## BRIEF
Report each line of the records below that holds the word "size".

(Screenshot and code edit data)
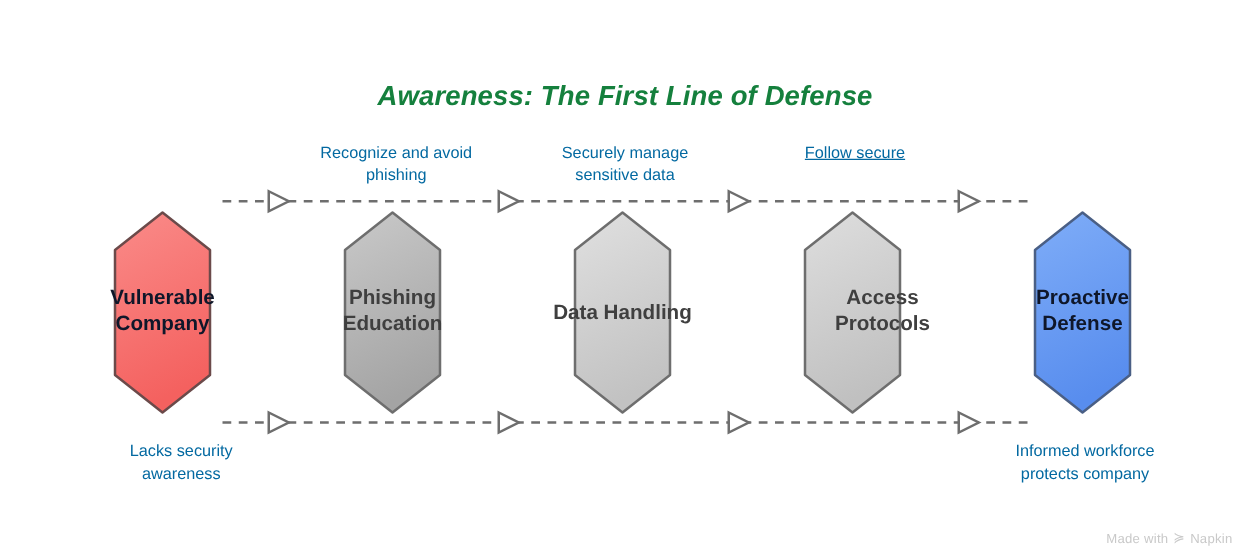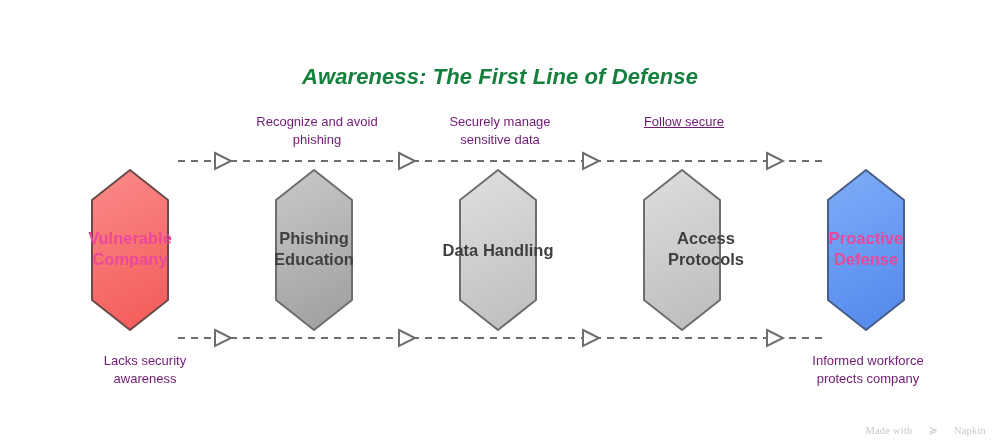--- a/index.html
+++ b/index.html
@@ -45,40 +45,39 @@
 
   .hex-label {
     position: absolute;
     text-align: center;
     font-size: 16.5px;
     font-weight: bold;
     color: #3f3f3f;
     line-height: 1.28;
     pointer-events: none;
   }
-  .hex-label.on-color { color: #ec4899; }
+  .hex-label.on-color { color: #0f172a; }
 
   .edge-label {
     position: absolute;
     text-align: center;
     font-size: 13px;
-    color: #701a75;
+    color: #0369a1;
     line-height: 1.35;
   }
   .watermark {
     position: absolute;
     right: 14px;
     bottom: 10px;
     font-size: 10.5px;
     color: #c9c9c9;
     display: flex;
     align-items: center;
-    gap: 16px;
+    gap: 4px;
     letter-spacing: 0.2px;
-    font-family: Liberation Serif, serif;
   }
   .watermark .wm-mark {
     display: inline-block;
     color: #c9c9c9;
     font-size: 11px;
     transform: translateY(-0.5px);
   }
 </style>
 </head>
 <body>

## ANSWER SECTION
     font-size: 16.5px;
     font-size: 13px;
     font-size: 10.5px;
     font-size: 11px;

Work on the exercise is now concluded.